Софья Андреевна вскоре забеременела. Беременность она переносит трудно и тяготится ею.
Письмо от 10 октября: «Я получила твое письмо, в котором ты пишешь о своих прогулках, о погоде и прочее. Там, верно, хорошо. Природа и погода много значат. А у нас что за грязь, гадость, мрачность, однообразие и скука в природе. Я, впрочем, очень не в духе, очень грустна, и все мне нездоровится. Я опять беременна, ты знаешь, это каково, особенно первый месяц; и в перспективе, в мае 6-й ребенок, невозможность ехать в Самару, невозможность ехать к вам, еще одна няня и прочее и прочее».
Такое состояние продолжается недолго. Когда оно проходит, Софья Андреевна опять бодро принимает жизнь, несмотря на тяжелое физическое недомогание.
25 октября: «Я редко пишу тебе, потому что я очень тяжело выношу свою беременность. У меня постоянная тошнота, рвота, и почти ежедневная лихорадка. Я лежу целые вечера, ничего не ем и очень хандрю. Тоска моя прошла, но физическое состояние замучило».

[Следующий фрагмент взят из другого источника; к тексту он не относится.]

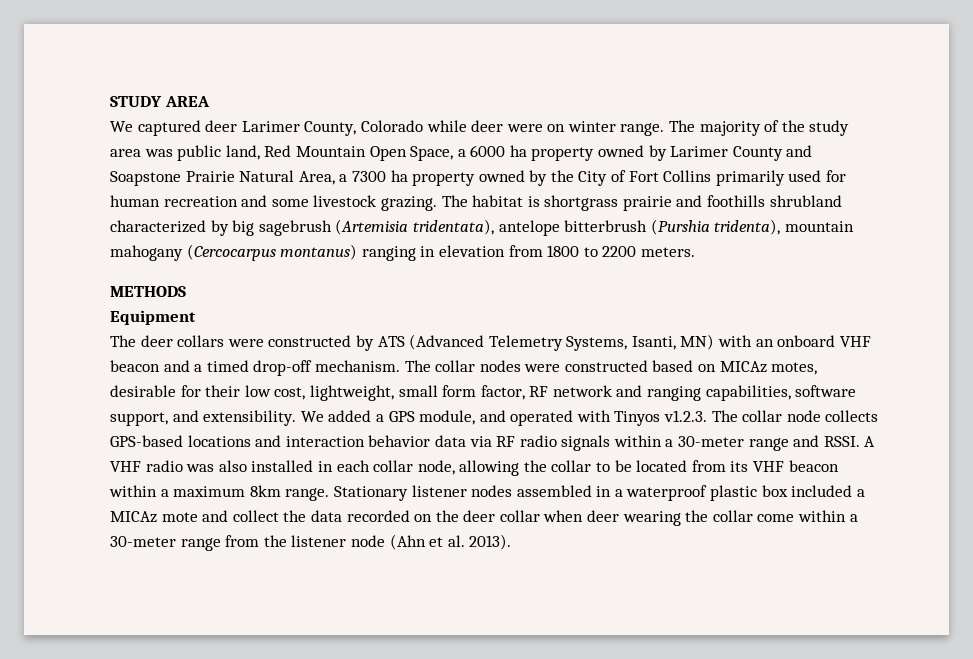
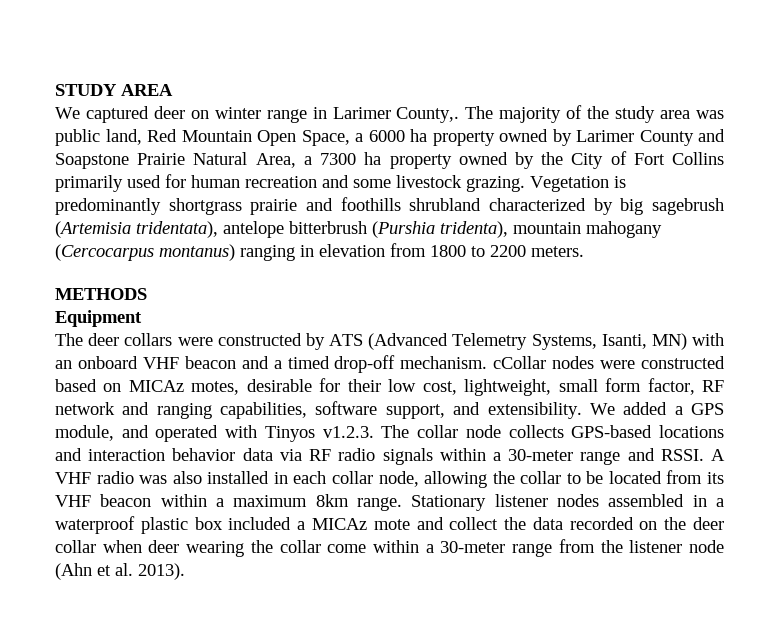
- We captured deer Larimer County, Colorado while deer were on winter range.
+ We captured deer on winter range in Larimer County,.
- The habitat is shortgrass prairie and foothills shrubland characterized by big sagebrush (Artemisia tridentata), antelope bitterbrush (Purshia tridenta), mountain mahogany (Cercocarpus montanus) ranging in elevation from 1800 to 2200 meters.
+ Vegetation is predominantly shortgrass prairie and foothills shrubland characterized by big sagebrush (Artemisia tridentata), antelope bitterbrush (Purshia tridenta), mountain mahogany (Cercocarpus montanus) ranging in elevation from 1800 to 2200 meters.
- The deer collars were constructed by ATS (Advanced Telemetry Systems, Isanti, MN) with an onboard VHF beacon and a timed drop-off mechanism. The collar nodes were constructed based on MICAz motes, desirable for their low cost, lightweight, small form factor, RF network and ranging capabilities, software support, and extensibility.
+ The deer collars were constructed by ATS (Advanced Telemetry Systems, Isanti, MN) with an onboard VHF beacon and a timed drop-off mechanism. cCollar nodes were constructed based on MICAz motes, desirable for their low cost, lightweight, small form factor, RF network and ranging capabilities, software support, and extensibility.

13 ноября. «У нас теперь все хорошо, все здоровы, и Левочка и дети, только у меня по ночам лихорадка уже шесть дней, но я на это смотрю легко… Левочка меня очень зовет в Москву… Но я, должно быть, не поеду, еще мой туалет неисправен, и я собираюсь после Рождества, в середине января, чтоб всюду побывать, повеселиться и повидаться со всеми. Теперь же я буду стеснена платьями и никуда не попаду… Теперь вся моя деятельность направится на устройство дома и на приготовления к елке и шитье костюмов, которые все придуманы. Оболенские [130] , Маша [131] , Софеш [132] , Варя [133] , – все обещают приехать с костюмами, будем все наряжены, надо будет пляску устроить, т. е. вальсы, кадрили и прочее. Тут надо бы дядю Костю [134] упросить играть или нанять какого-нибудь тапера. Моя цель, чтоб всем было весело, и я на то буду бить. К елке будут всем маленькие подарки, сюрпризы. Как это все удастся – не знаю. Вероятно, не удастся, как и все то, что слишком рано задумаешь».
28 ноября. «А дома все у меня тут процветает: все здоровы, дети ждут праздников, толкуют о них, учатся, прыгают по доскам в пристройке и так растут, что еле успеваешь шить белье и выпускать рубцы… Мы с тобой одинаково живем теперь, и мне это приятно. Дом, дети, муж, труд – и вся. Если б при этом, как прежде, иногда видеться с тобой – и я бы была совсем счастлива».
Не здесь ли, в этих письмах, следует искать отражение серьезных семейных несогласий Толстых? Не до отъезда Льва Николаевича на кумыс, а после его возвращения оттуда встал, вероятно, вопрос о формах дальнейших супружеских отношений [135] . Мы не слышим голоса самого Толстого, но видим, что Софья Андреевна очень мрачна, чем-то озабочена, ничто ее не интересует, она боится возможности новой беременности, протестует против нее, и перспектива иметь шестого ребенка ее не радует, а раздражает.
Выдвигаемое здесь предположение имеет очень большое значение. Если оно соответствует действительности, то оказывается, что Толстой не пережил душевного потрясения, которое отразилось на его здоровье и вынудило его ехать для леченья на кумыс, ибо все случилось по возвращении оттуда. Помимо того, приведенные материалы не позволяют заключить, что расхождение в этом вопросе имело такое решающее значение, какое приписывается ему. Что-то произошло; новое желание Софьи Андреевны вызвало со стороны Льва Николаевича протест и даже мысль о разрыве, но это несогласие быстро рассеялось: Софья Андреевна уступила мужу, сначала внутреннее протестуя, а потом бодро приняв весь круг давно знакомых семейных забот и обязанностей.